## Preparing the 20 Newsgroups Dataset

We will need some data to work with. For the purposes of this demo we will make use of the 20 newsgroups dataset. Even though 20 newsgroups is a toy dataset, it offers enough complications to show how we can piece together embeddings using ``vectorizers``.

In [1]:
%load_ext autoreload
%autoreload 2

In [2]:
from src import paths
from src.data import Dataset

2023-03-30 14:06:28,392 - utils - INFO - Note: NumExpr detected 32 cores but "NUMEXPR_MAX_THREADS" not set, so enforcing safe limit of 8.
2023-03-30 14:06:28,393 - utils - INFO - NumExpr defaulting to 8 threads.


In [3]:
import numpy as np
import matplotlib.colors
import seaborn as sns

In [4]:
ds_in = Dataset.load('20_newsgroups')
print(ds_in.DESCR)

2023-03-30 14:06:32,392 - datasets - INFO - Generated output datasets: ['20_newsgroups'] via edge:'_20_newsgroups'



The 20 Newsgroups dataset is a collection of approximately 20,000 newsgroup documents, partitioned (nearly) evenly across 20 different newsgroups.

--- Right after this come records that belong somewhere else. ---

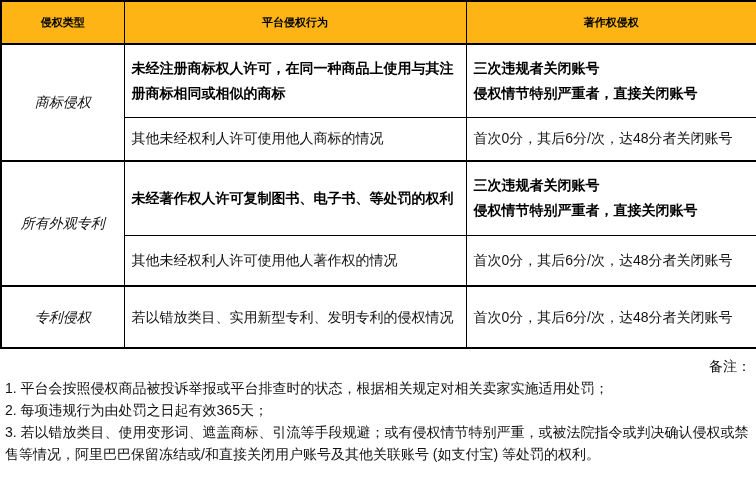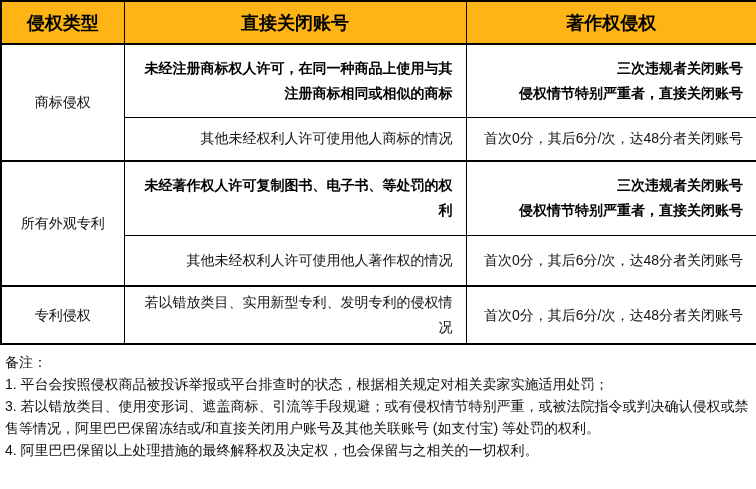--- a/index.html
+++ b/index.html
@@ -18,61 +18,60 @@
     width:756px;border-collapse:collapse;table-layout:fixed;
     border:2px solid var(--border);
   }
   col.c1{width:123px;}
   col.c2{width:342px;}
   col.c3{width:291px;}
   th{
     background:var(--header-bg);
     border:1px solid var(--border);
     border-bottom:2px solid var(--border);
-    font-weight:bold;font-size:18px;color:#000;
+    font-weight:bold;font-size:11px;color:#000;
     height:41px;text-align:center;padding:0 4px;
   }
   td{
     border:1px solid var(--border);
     font-size:14px;line-height:25px;
-    padding:3px 13px;vertical-align:middle;
+    padding:3px 7px;vertical-align:middle;
     word-break:break-all;
-    text-align:right;
   }
   tr.group-start td{border-top:2px solid var(--border);}
-  .type-cell{text-align:center;padding:3px 2px;}
+  .type-cell{text-align:center;padding:3px 2px;font-style:italic;}
   .bold{font-weight:bold;color:#000;}
   .r1a{height:73px;}
   .r1b{height:44px;}
   .r2a{height:74px;}
   .r2b{height:51px;}
-  .r3{height:46px;}
+  .r3{height:62px;}
   .notes{
     padding:6px 5px 0 5px;
     font-size:14px;line-height:22px;
     word-break:break-all;
   }
-  .note-title{line-height:22px;}
+  .note-title{line-height:22px;text-align:right;}
   .note{line-height:22px;}
 </style>
 </head>
 <body>
 
 <div class="page">
 
   <table class="policy">
     <colgroup>
         <col class="c1">
         <col class="c2">
         <col class="c3">
       </colgroup>
     <thead>
       <tr>
         <th>侵权类型</th>
-        <th>直接关闭账号</th>
+        <th>平台侵权行为</th>
         <th>著作权侵权</th>
       </tr>
     </thead>
     <tbody>
       <tr class="r1a group-start">
         <td class="type-cell" rowspan="2">商标侵权</td>
         <td class="bold">未经注册商标权人许可，在同一种商品上使用与其注册商标相同或相似的商标</td>
         <td class="bold">
           <div>三次违规者关闭账号</div>
           <div>侵权情节特别严重者，直接关闭账号</div>
@@ -106,17 +105,17 @@
         <td>
           <div>首次0分，其后6分/次，达48分者关闭账号</div>
         </td>
       </tr>
     </tbody>
   </table>
 
   <div class="notes">
     <div class="note-title">备注：</div>
     <div class="note">1. 平台会按照侵权商品被投诉举报或平台排查时的状态，根据相关规定对相关卖家实施适用处罚；</div>
+    <div class="note">2. 每项违规行为由处罚之日起有效365天；</div>
     <div class="note">3. 若以错放类目、使用变形词、遮盖商标、引流等手段规避；或有侵权情节特别严重，或被法院指令或判决确认侵权或禁售等情况，阿里巴巴保留冻结或/和直接关闭用户账号及其他关联账号 (如支付宝) 等处罚的权利。</div>
-    <div class="note">4. 阿里巴巴保留以上处理措施的最终解释权及决定权，也会保留与之相关的一切权利。</div>
   </div>
 
 </div>
 
 </body></html>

The data is organized into 20 different newsgroups, each corresponding to a different topic. Some of the newsgroups are very closely related to each other (e.g. comp.sys.ibm.pc.hardware / comp.sys.mac.hardware), while others are highly unrelated (e.g misc.forsale / soc.religion.christian).

Here are the categories:

 * `alt.atheism`,
 * `comp.graphics`,
 * `comp.os.ms-windows.misc`,
 * `comp.sys.ibm.pc.hardware`,
 * `comp.sys.mac.hardware`,
 * `comp.windows.x`,
 * `misc.forsale`,
 * `rec.autos`,
 * `rec.motorcycles`,
 * `rec.sport.baseball`,
 * `rec.sport.hockey`,
 * `sci.crypt`,
 * `sci.electronics`,
 * `sci.med`,
 * `sci.space`,
 * `soc.religion.christian`,
 * `talk.politics.guns`,
 * `talk.politics.mideast`,
 * `talk.politics.misc`,
 * `talk.religion.misc`

The current version is obtained by wrapping `sklearn.datasets.fetch_20newsgroups

First, we will do a little pruning: the 20 newsgroups dataset contains some extremely short posts (once the headers, footers and quotes are removed) that will muddy up the results. We will prune out any post less than 200 characters (200 is chosen somewhat arbitrarily).

In [5]:
prune_limit = 200

In [6]:
long_enough = [len(t) > prune_limit for t in ds_in.data]
targets = np.array(ds_in.target)[long_enough]
news_data = [t for t in ds_in.data if len(t) > prune_limit]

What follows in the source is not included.